Task item: Read through the records below and copy each line that uses the word "style".

(Front-end code change data)

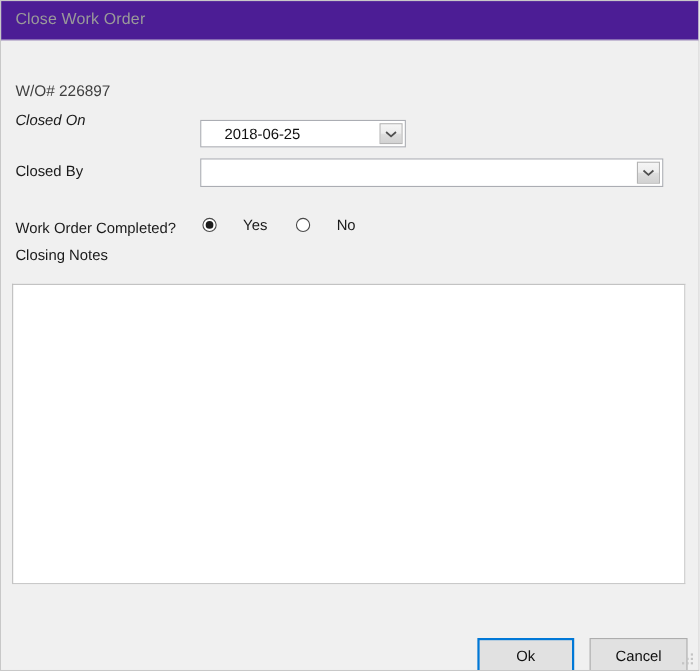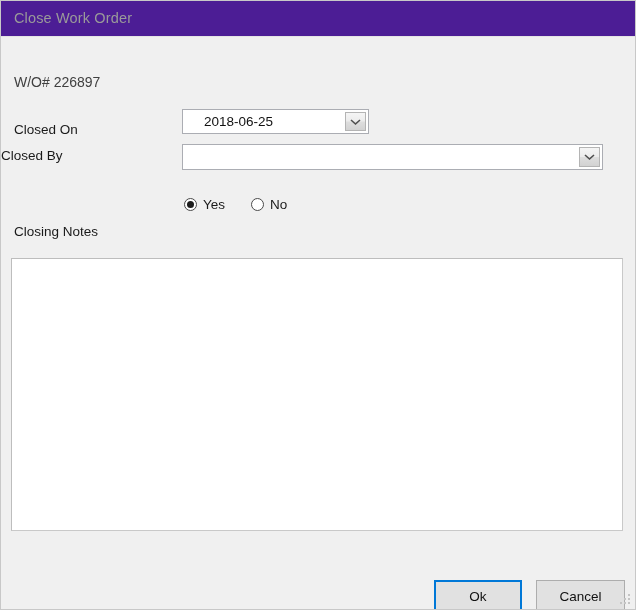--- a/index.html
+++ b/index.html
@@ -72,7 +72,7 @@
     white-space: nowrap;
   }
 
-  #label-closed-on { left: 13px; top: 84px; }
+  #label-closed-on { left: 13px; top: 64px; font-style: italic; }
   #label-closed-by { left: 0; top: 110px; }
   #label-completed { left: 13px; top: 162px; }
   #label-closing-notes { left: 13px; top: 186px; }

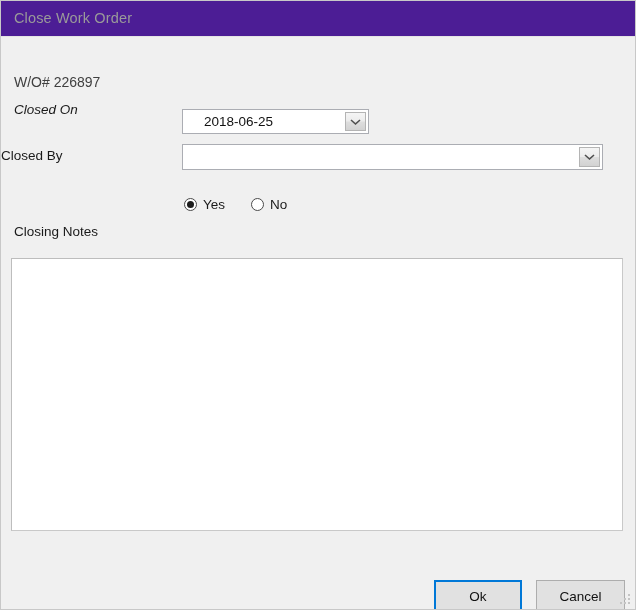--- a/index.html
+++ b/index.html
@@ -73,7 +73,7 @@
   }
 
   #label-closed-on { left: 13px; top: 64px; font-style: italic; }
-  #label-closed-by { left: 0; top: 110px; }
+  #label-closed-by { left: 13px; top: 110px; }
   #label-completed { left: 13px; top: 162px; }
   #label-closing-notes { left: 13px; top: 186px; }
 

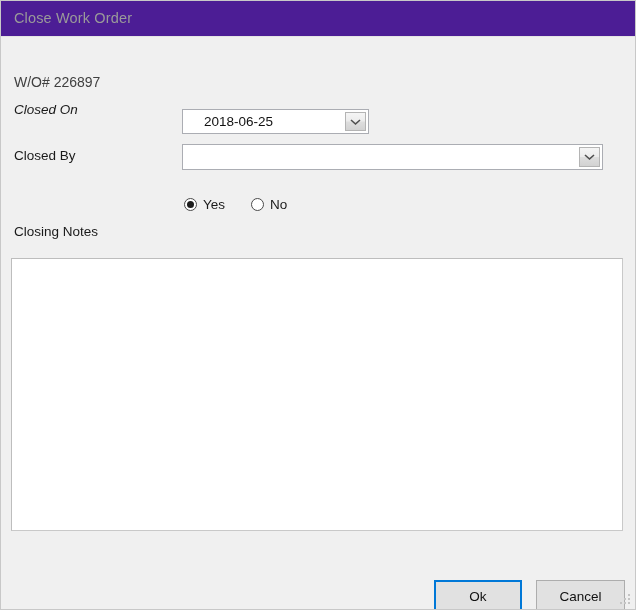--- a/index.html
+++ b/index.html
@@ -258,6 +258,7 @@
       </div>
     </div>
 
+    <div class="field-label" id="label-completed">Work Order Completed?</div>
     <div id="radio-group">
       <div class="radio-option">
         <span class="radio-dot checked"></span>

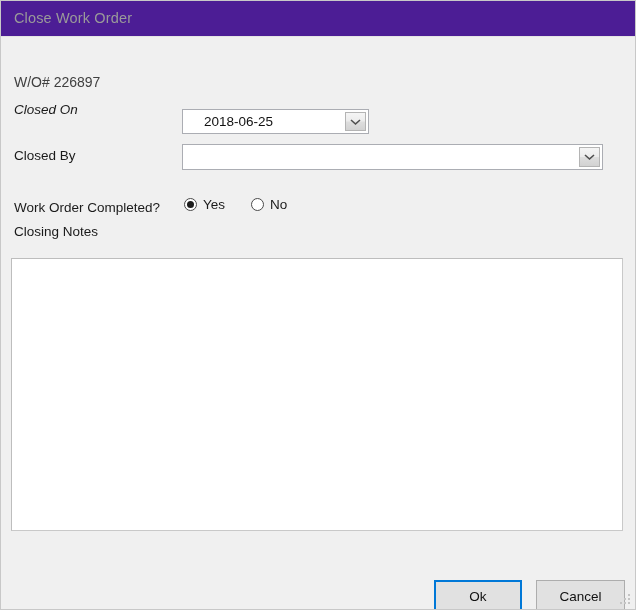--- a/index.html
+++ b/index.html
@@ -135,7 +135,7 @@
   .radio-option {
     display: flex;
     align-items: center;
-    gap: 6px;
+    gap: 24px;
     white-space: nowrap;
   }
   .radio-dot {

Your response:
+  #label-closed-on { left: 13px; top: 64px; font-style: italic; }
   #label-closed-on { left: 13px; top: 64px; font-style: italic; }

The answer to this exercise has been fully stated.